Religious Crowd Gathers in Support of Women’s March

People of faith stood in unity at Women’s March in Washington D.C.

The early morning hours of January 21 saw large gatherings of women and men in Washington D.C. carrying around signs stating “Love Trumps Hate” and “I’m With Her.” The gathering was part of the much-awaited Women’s March on Washington 2017.

Religious Crowd Gathers in Support of Women’s March.[/tweetthis]

The march saw over 500,000 people gathering together to hear women talk about issues such as environmental responsibility and immigration reform. However, pro-life feminist groups had been excluded from the sponsor list, which had discouraged most Catholic women and men from attending. Even so, there were a few religious individuals who made it to voice their opinions on issues relevant to them.

For instance, Sister Simone Campbell from the NETWORK Lobby for Catholic Social Justice had been one of the speakers at the rally held prior to the actual march.

Similarly, people from Buddhist, Christian, Muslim, and Jewish backgrounds gathered to refute the theory that only right wing conservatives represented America’s religious community.

The march was organized in part by Linda Sarsour, a Palestinian-American Muslim and and executive director of the Arab American Association of New York.
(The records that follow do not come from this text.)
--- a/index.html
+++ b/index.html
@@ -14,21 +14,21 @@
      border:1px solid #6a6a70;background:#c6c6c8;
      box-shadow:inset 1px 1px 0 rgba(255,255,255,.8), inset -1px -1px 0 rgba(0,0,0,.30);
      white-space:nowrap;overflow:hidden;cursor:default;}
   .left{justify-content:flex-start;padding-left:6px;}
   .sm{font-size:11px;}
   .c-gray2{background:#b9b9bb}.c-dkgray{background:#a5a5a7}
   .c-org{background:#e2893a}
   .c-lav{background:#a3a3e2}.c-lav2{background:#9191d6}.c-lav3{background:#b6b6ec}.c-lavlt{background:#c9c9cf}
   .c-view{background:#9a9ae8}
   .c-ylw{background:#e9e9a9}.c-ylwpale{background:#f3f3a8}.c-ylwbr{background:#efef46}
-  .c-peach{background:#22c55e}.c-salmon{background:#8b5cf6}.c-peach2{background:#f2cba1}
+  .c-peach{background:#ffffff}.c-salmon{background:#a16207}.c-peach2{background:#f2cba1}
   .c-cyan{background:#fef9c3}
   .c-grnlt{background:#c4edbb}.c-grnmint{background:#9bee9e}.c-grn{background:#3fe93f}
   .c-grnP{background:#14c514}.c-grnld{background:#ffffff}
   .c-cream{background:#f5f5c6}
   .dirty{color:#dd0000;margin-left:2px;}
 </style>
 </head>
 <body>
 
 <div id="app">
Kathy Fitzsimmons, one of the many religious marchers, stated she wasn’t happy about her lack of involvement in civic matters during Obama’s rule. Fitzsimmons, who comes from the Greenville’s First Baptist Church, said that she would now be more involved.
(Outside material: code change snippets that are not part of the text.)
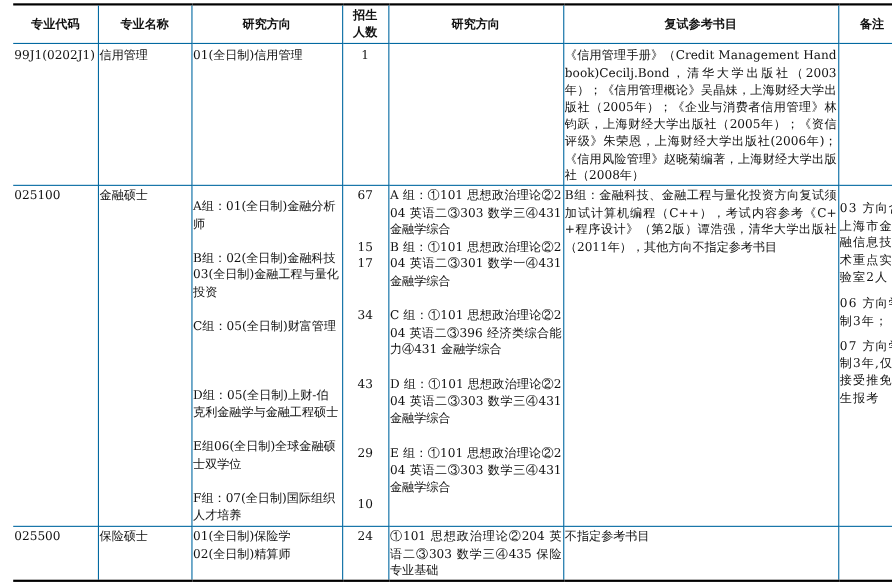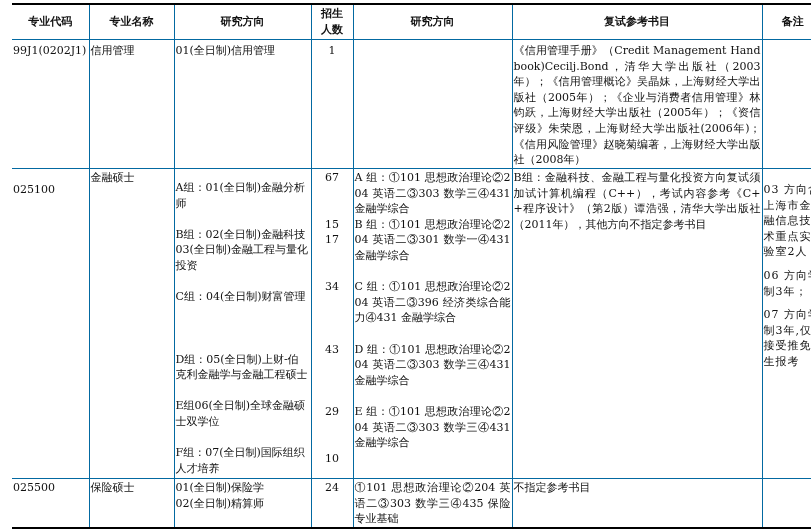--- a/index.html
+++ b/index.html
@@ -49,29 +49,29 @@
     <td style="padding-top:3px;">99J1(0202J1)</td>
     <td style="padding-top:3px;">信用管理</td>
     <td style="padding-top:3px;">01(全日制)信用管理</td>
     <td class="center" style="padding-top:3px;">1</td>
     <td></td>
     <td class="just" style="padding-top:3px;">《信用管理手册》（Credit Management Handbook)Cecilj.Bond，清华大学出版社（2003年）；《信用管理概论》吴晶妹，上海财经大学出版社（2005年）；《企业与消费者信用管理》林钧跃，上海财经大学出版社（2005年）；《资信评级》朱荣恩，上海财经大学出版社(2006年)；《信用风险管理》赵晓菊编著，上海财经大学出版社（2008年）</td>
     <td></td>
   </tr>
 
   <tr style="height:310px;">
-    <td style="padding-top:13px;">025100</td>
+    <td style="padding-top:1px;">025100</td>
     <td style="padding-top:1px;">金融硕士</td>
     <td style="padding-top:11px;">
       <span class="blk">A组：01(全日制)金融分析师</span>
       <span class="gap"></span>
       <span class="blk">B组：02(全日制)金融科技</span>
       <span class="blk">03(全日制)金融工程与量化投资</span>
       <span class="gap"></span>
-      <span class="blk">C组：04(全日制)财富管理</span>
+      <span class="blk">C组：05(全日制)财富管理</span>
       <span class="gap"></span>
           <span class="gap"></span>
           <span class="gap"></span>
       <span class="blk">D组：05(全日制)上财-伯克利金融学与金融工程硕士</span>
       <span class="gap"></span>
       <span class="blk">E组06(全日制)全球金融硕士双学位</span>
       <span class="gap"></span>
       <span class="blk">F组：07(全日制)国际组织人才培养</span>
     </td>
     <td style="padding-top:1px;margin-left:36px;">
She added that she had her feet up in confidence all these days and implied the current scenario woke her up to address things she felt weren’t right.

Fitzsimmons even held a sign that read “My Gay Son is a Gift from God” and said God had to be referenced in order to establish her as a voice for the religious community. 
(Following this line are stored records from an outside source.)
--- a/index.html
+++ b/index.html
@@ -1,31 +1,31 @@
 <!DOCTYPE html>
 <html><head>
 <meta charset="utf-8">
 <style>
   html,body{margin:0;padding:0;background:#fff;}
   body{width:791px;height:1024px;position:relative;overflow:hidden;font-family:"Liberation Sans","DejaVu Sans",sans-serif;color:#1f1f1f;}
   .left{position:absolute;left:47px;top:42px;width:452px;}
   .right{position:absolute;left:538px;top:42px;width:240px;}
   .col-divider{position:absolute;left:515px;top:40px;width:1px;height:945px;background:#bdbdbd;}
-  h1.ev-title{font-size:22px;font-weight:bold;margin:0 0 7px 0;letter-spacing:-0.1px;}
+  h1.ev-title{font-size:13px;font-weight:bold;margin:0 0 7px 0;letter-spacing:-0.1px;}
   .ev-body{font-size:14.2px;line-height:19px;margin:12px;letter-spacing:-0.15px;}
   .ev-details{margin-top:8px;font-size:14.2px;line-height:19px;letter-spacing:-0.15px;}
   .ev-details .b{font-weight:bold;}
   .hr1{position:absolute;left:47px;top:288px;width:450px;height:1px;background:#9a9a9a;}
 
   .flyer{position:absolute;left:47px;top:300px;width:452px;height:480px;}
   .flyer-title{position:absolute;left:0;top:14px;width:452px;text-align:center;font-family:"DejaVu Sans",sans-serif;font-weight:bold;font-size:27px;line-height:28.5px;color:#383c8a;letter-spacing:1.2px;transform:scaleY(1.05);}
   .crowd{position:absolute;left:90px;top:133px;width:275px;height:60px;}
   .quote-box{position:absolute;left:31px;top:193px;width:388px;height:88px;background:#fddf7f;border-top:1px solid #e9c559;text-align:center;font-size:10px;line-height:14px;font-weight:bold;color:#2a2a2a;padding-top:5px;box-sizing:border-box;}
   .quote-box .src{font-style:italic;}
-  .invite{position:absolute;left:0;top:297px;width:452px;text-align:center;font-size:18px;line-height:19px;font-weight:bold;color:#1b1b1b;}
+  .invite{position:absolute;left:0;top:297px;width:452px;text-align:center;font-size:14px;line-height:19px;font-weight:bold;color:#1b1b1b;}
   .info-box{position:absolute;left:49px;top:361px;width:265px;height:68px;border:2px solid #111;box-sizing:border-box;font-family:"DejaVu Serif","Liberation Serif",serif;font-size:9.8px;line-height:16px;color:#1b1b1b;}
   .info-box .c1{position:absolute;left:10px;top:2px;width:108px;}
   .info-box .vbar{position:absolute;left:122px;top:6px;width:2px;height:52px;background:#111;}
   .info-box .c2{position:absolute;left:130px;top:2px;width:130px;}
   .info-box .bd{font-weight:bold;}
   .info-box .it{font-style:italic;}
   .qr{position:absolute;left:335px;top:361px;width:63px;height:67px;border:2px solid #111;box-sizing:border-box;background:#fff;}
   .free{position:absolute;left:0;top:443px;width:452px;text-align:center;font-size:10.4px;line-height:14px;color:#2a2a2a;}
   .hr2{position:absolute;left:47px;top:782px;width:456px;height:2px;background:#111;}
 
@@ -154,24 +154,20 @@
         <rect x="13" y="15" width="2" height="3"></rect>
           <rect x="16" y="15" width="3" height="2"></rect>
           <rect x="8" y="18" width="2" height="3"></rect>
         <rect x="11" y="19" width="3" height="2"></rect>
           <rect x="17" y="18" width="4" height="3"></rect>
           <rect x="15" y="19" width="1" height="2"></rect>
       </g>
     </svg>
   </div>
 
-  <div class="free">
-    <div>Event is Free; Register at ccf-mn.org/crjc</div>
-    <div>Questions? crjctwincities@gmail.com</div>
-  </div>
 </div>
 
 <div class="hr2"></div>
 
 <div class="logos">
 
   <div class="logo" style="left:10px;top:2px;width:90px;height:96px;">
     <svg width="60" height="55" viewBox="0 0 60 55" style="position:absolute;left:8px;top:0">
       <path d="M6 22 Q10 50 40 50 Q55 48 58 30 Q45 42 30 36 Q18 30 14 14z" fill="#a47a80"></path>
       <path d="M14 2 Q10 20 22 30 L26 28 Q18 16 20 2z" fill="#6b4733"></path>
Like Kathy Fitzsimmons, another marcher named Andy Miller credited his belief in Judaism as a motivating factor. He said that he and others like him were gathered at the March because their religion taught them to fight for equality, justice, and human rights.

The Sisters of St. Joseph, which is a religious group committed to social justice, was also present at the march. According to the group’s president, Sister Helen Kearny, the group’s mission is aimed at unity and  coming together with people who had similar beliefs would serve to enforce their idea of common good in a world filled with discrimination and hate.

The Women’s March is primarily a response to the election of Donald Trump as President of the United States. However, its other objective was to focus on human rights. Organizers of the successful march stated it was a demonstration aimed at proving humanity’s resistance and determination against all that is wrong.